The Lost Generation is a vital component to an understanding of Maoism. Bonnin provides a comprehensive account of the critical movement during which seventeen million young -educated- city dwellers were supposed to transform themselves into peasants, potentially for life. Bonnin closely examines the Chinese leadership's motivations and the methods that it used over time to implement its objectives, as well as the day-to-day lives of those young people in the countryside, their difficulties, their doubts, their resistance, and, ultimately, their revolt. The author draws on a rich and diverse array of sources, concluding with a comprehensive assessment of the movement that shaped an entire generation, including a majority of today's cultural, economic, and political elite.
1. Overview: For people already in touch with that generation, this book contains well-known facts, just in a more scientific way.
For people unfamiliar with that, this book is a good historical study (and can help economic predictions).
2. Gold-thumb rule: Top-down social engineering can be too artificial to success in real society. Successful policies in history require instant feedback systems, law enforcement, and scientific system designers. Considering possible corruption or dogmatic implementation, democracy might also be a necessary condition for success.
3. Academic takeaway: Before this book, most outsider scholars, such as US researcher Bernstein and German researcher Scharping, think that the reason for this movement is to alleviate employment pressure in cities (as opposed to rural areas). This is a typical solution -- using an economic way of thinking to interpret Chinese social phenomena.
However, the author refutes such an approach by the fact that in that decade, 1.4M people went to cities for work, of which 800K are peasants. The labor exchange between urban and rural areas includes 800K people.
Constructively, the special social conditions, such as the political environment and socialism & Maoism trends, are the key to analysis on that generation. Numbers are the effect, but not the cause. Learning from the effect (numbers) is not as fruitful and incise as learning from the cause (political and social reasons).
4. Facts: (1) The original motivation for Mao Zedong: (a) In his career path, he was at most a librarian but not a scholar who could receive respect. So he mentioned to his cousin that he disliked knowledgeable people, and, more importantly, knowledge is not key to his success, so knowledge must be useless. <- Beware of the logical fallacy here. So he urged all urban teenagers who should have gone to school at that age to devote themselves to villages and live with peasants. (b) Ideology engineering: He wished to insulate that whole generation away from knowledge, and learn the socialism type of selflessness, when they put their hands on real agriculture production. (c) Political strengthening: He aimed to strengthen his charisma and power as a leader of such a big country. (d) He wanted to develop economies of the rural areas, and alleviate population boost and unemployment in the cities.
(2) Before going to the rural areas, most urban teenagers, influenced by propaganda, thought that poor peasants are industrious and ambitious, as depicted in the ideal socialism picture.

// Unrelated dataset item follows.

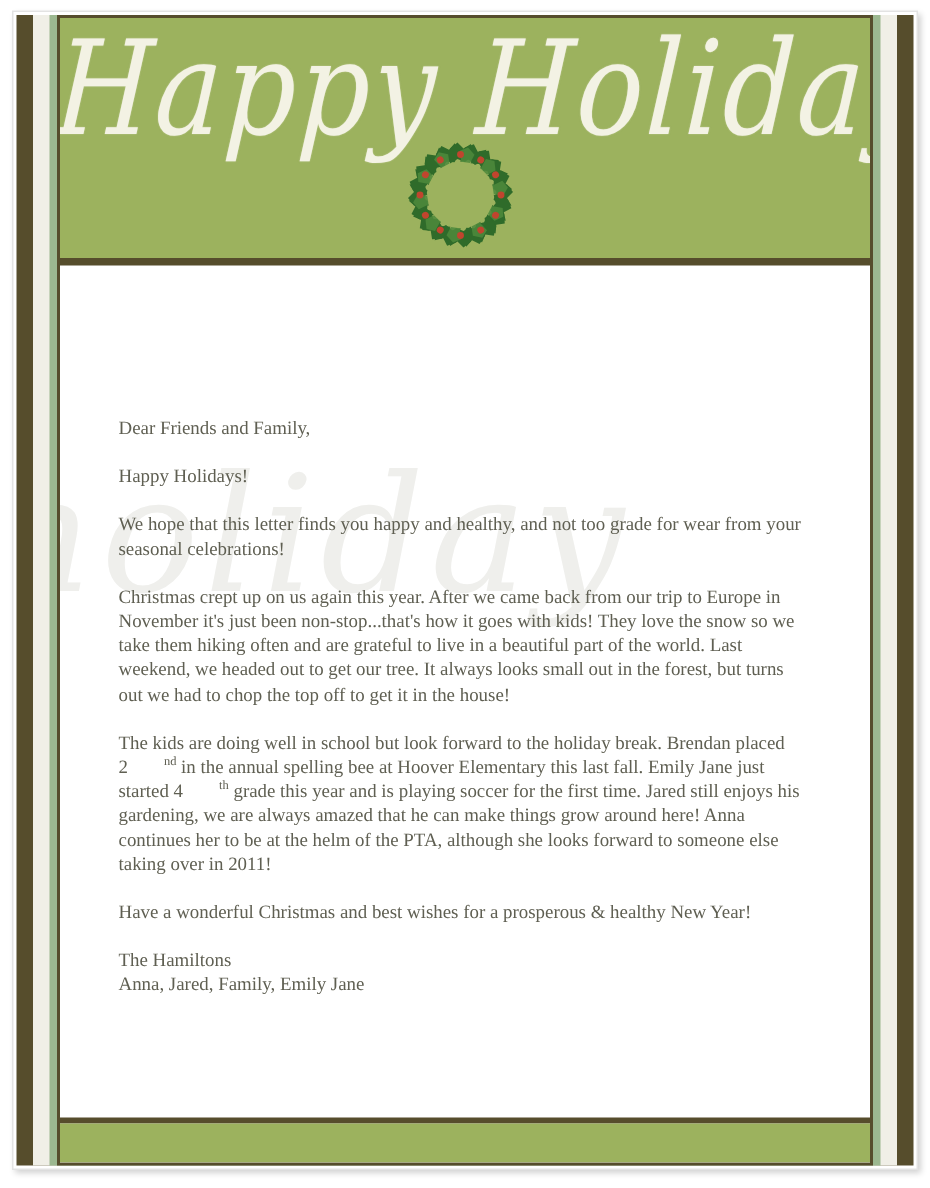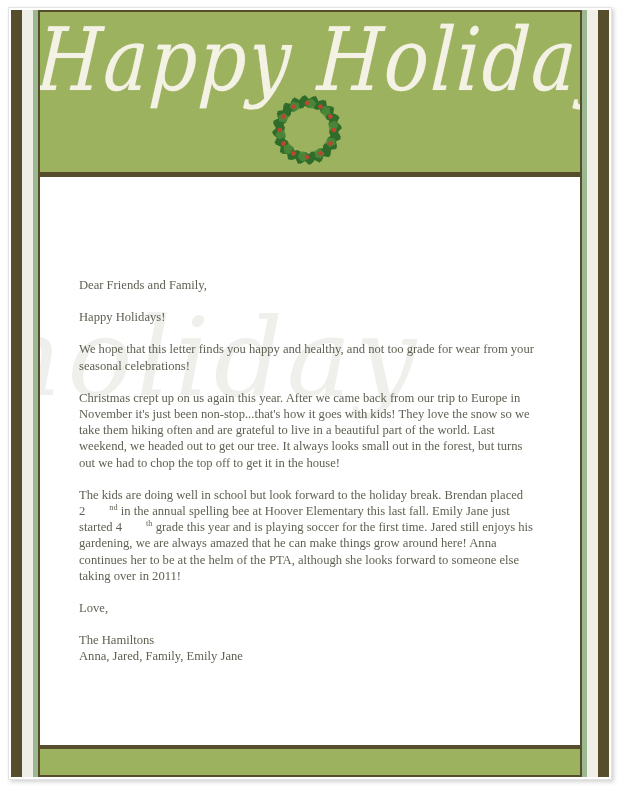"Have a wonderful Christmas and" p { html: none -> <p>Have a wonderful Christmas and best wishes for a prosperous &amp; healthy New Year!</p> }
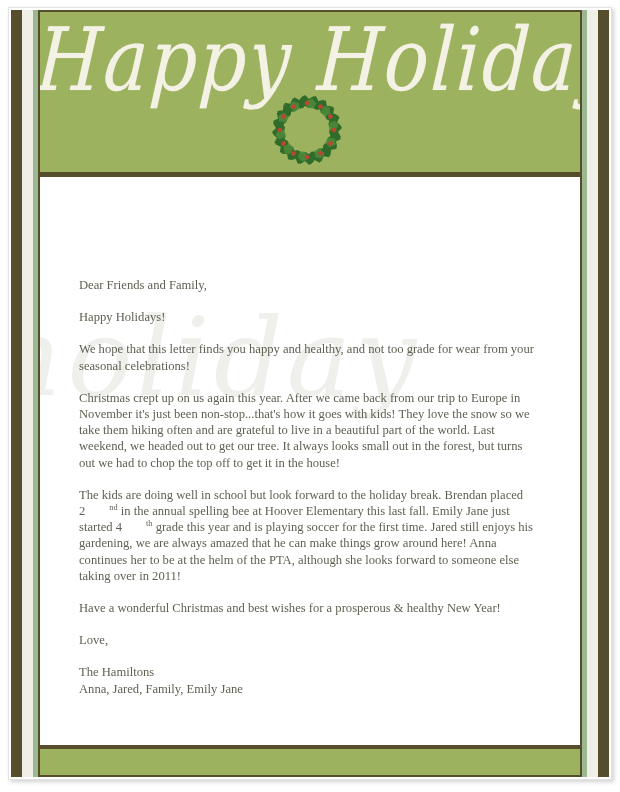"Love," p { html: <p>Love,</p> -> none }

After they were in the villages, they found that peasants only care about getting enough food to survive. Between peasants and urban teenagers emerged vicious competition, resulting in both parties’ reporting bad things about each other to officials in charge.
Another proof is that urban teenagers, after realizing the cruel truth, wanted to return to cities so eagerly that they bribe village officials, and females even use sex to exchange for opportunities to return to their homes in the city. In 1978, urban teenagers use their blood to write petition letters, strike, and went on hunger strike to show their wish to return. A survey by the communist party found that, in every village they went to, people kneed down to apply to go back.
Some distorted reward systems: If some urban teenagers wanted to return to their home cities, they must claim on the surface that they were willing to devote themselves to the villages for their whole life. In this way, they show their loyalty to socialism, so that they could have a chance to be one of the few to return. Blindly asserting socialism filtering systems resulted in more hypocriticism, and distortion of morality to exchange for survival needs.
(3) Result: The own 1950s generation was very scary -- later becoming either disappointed with life or opportunistic. That own generation lost themselves under the governmental propaganda and control of thoughts. This loss took place together with deprivation of education during their golden years, and later, their impossibility of good career paths. Even when you look at the “porcelain bumpers” in news articles, where fraudsters throw themselves in front of a vehicle and demand that the driver pay for their self-inflicted (or nonexistent) injuries, -- many of these people were the old, un-educated generation who were lost in the rustification movement.